Background information
- Born: October 18, 1973 (age 52) Hartford, Connecticut, U.S.
- Genres: Rock, pop, indie pop
- Occupation: Musician
- Instrument: Drums
- Years active: 1989–present
- Formerly of: Rainbow; Blackmore's Night; Leilani Kilgore; Nelson; Mission Zero;
- Website: www.facebook.com/davidkeithdrummer

= David Keith (drummer) =

American drummer

David Keith (born October 18, 1973) is an American drummer, composer, and producer living in Nashville, Tennessee. He plays and tours with Ritchie Blackmore in Blackmore's Night and Blackmore's Rainbow, Gunnar and Matthew Nelson in Nelson, and Ricky Nelson Remembered and Nashville phenom Leilani Kilgore.

== Biography ==
David Keith was born in Hartford, Connecticut. He began playing drums at age four and took private lessons from ages eight to eighteen. During his time playing with the William H. Hall High School Concert Jazz Band, David received an award and scholarship for outstanding musicianship from Berklee College of Music as part of its annual national high school jazz band competition.

In 1996, David moved to New Haven and joined the progressive rock band Mighty Purple, touring the US and releasing several albums. From 2000 through 2006, he played with Eight to the Bar, performing swing, R&B, and popular American music in the US and Europe, as well as recording several albums.
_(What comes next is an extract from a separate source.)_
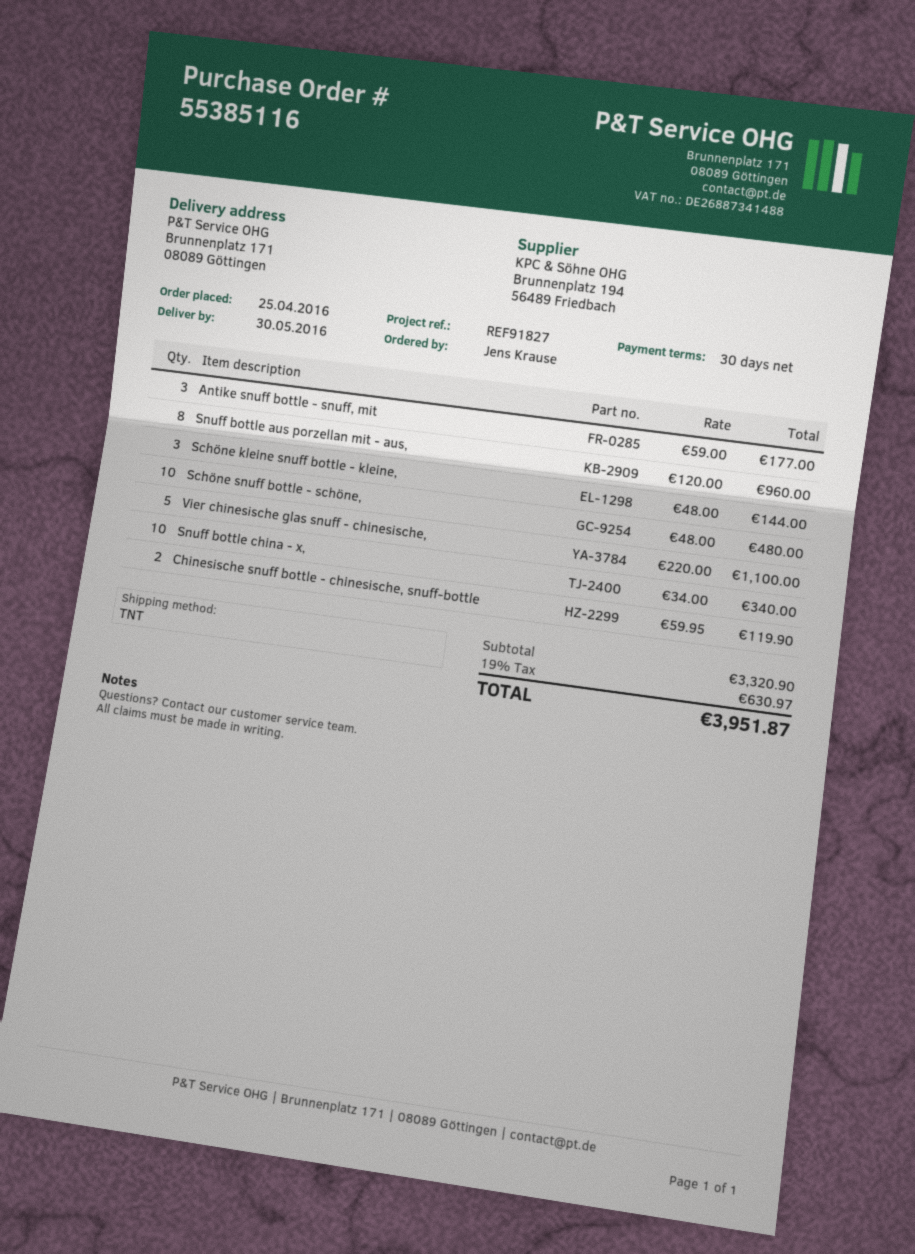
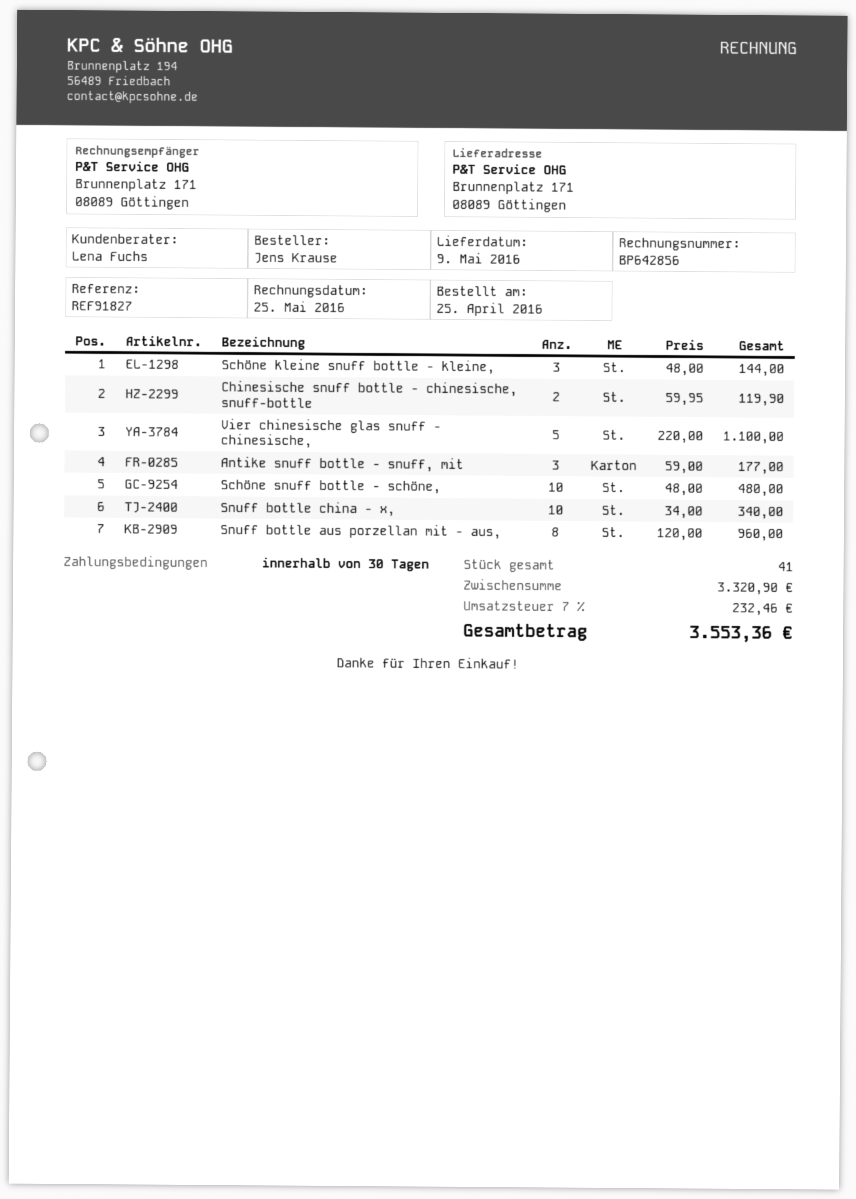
delivery date: 2016-05-30 -> 2016-05-09
tax: 19% = 630.97 -> 7% = 232.46
total: 3951.87 -> 3553.36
In 2010, David and his sister Megan Chenot formed the synth-pop band Mission Zero, releasing several albums and touring the US before disbanding in 2017. In 2012 he joined Blackmore’s Night, led by guitarist Ritchie Blackmore Ritchie Blackmore (founding member of Deep Purple and Ritchie Blackmore’s Rainbow).  In 2015, Blackmore reformed Rainbow, selecting David Keith to play drums. The band has since released three live albums and two live DVDs, with a forthcoming live DVD of the band’s 2019 headlining performance at Sweden Rock to be released in late 2025.

In 2023 David joined Gunnar and Matthew Nelson as the drummer for their rock band Nelson, and for their tribute show to their father, Ricky Nelson.  Also in 2023, David began playing with Nashville blues rock guitarist and frontwoman, Leilani Kilgore. The band released the studio EP The Devil You Know in 2024. Singles from the upcoming full-length album Tell Your Ghost were released spring and summer of 2025; the full album is slated for release October 2025.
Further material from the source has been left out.